Data for analysis START
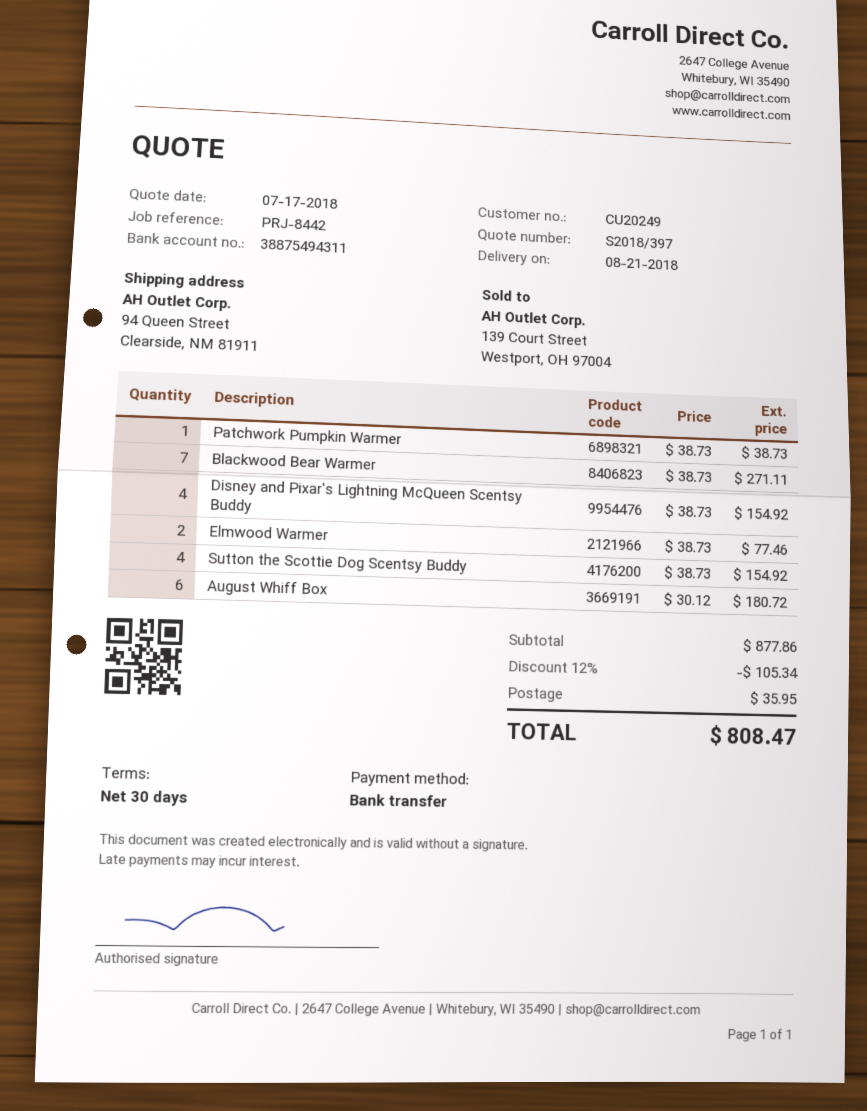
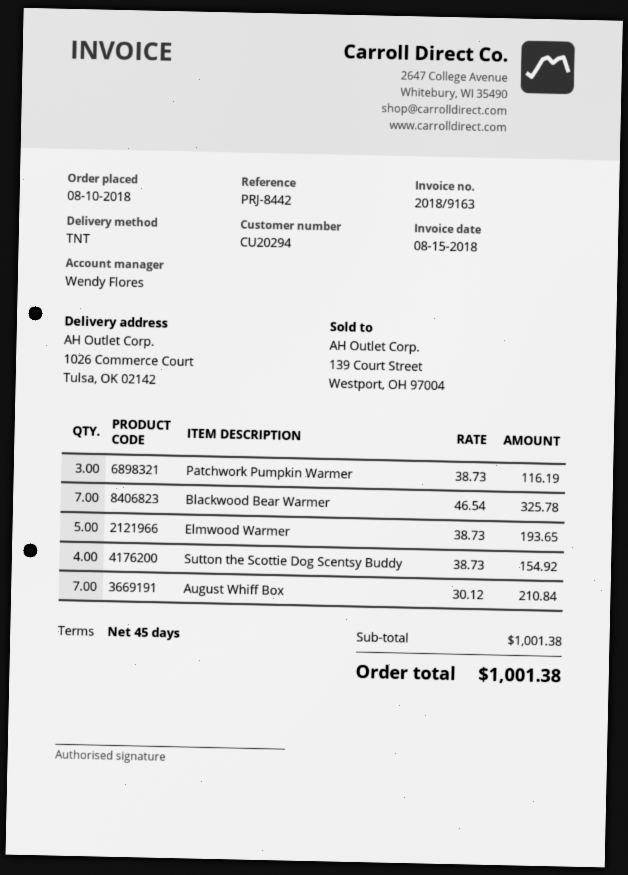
payment terms: 30 days -> 45 days
customer number: CU20249 -> CU20294
ship to: 94 Queen Street, Clearside, NM 81911 -> 1026 Commerce Court, Tulsa, OK 02142
Patchwork Pumpkin Warmer: 1 x 38.73 = 38.73 -> 3 x 38.73 = 116.19
Blackwood Bear Warmer: 7 x 38.73 = 271.11 -> 7 x 46.54 = 325.78
Disney and Pixar's Lightning McQueen Scentsy Buddy: 4 x 38.73 = 154.92 -> none
Elmwood Warmer: 2 x 38.73 = 77.46 -> 5 x 38.73 = 193.65
August Whiff Box: 6 x 30.12 = 180.72 -> 7 x 30.12 = 210.84
subtotal: 877.86 -> 1001.38
discount: 12% = 105.34 -> none
shipping: 35.95 -> none
total: 808.47 -> 1001.38

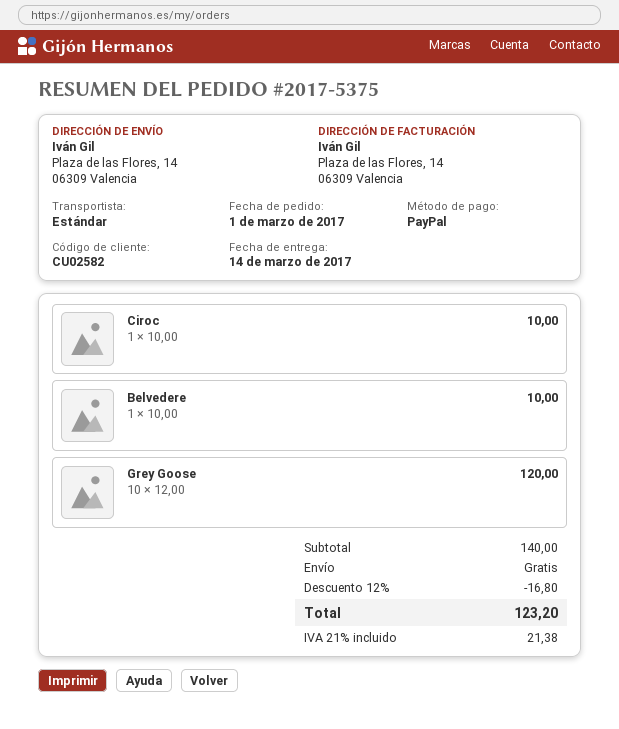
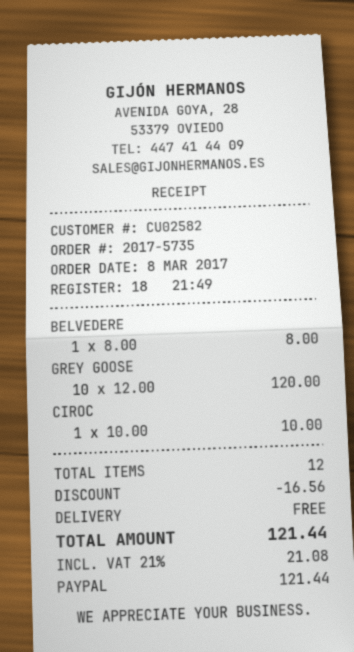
order number: 2017-5375 -> 2017-5735
order date: 2017-03-01 -> 2017-03-08
Belvedere: 1 x 10.00 = 10.00 -> 1 x 8.00 = 8.00
discount: 16.80 -> 16.56
tax: 21% = 21.38 -> 21% = 21.08
total: 123.20 -> 121.44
Data for analysis END
Exercise details: Every line above that holds the string "number" should be returned.

Answer:
customer number: CU20249 -> CU20294
order number: 2017-5375 -> 2017-5735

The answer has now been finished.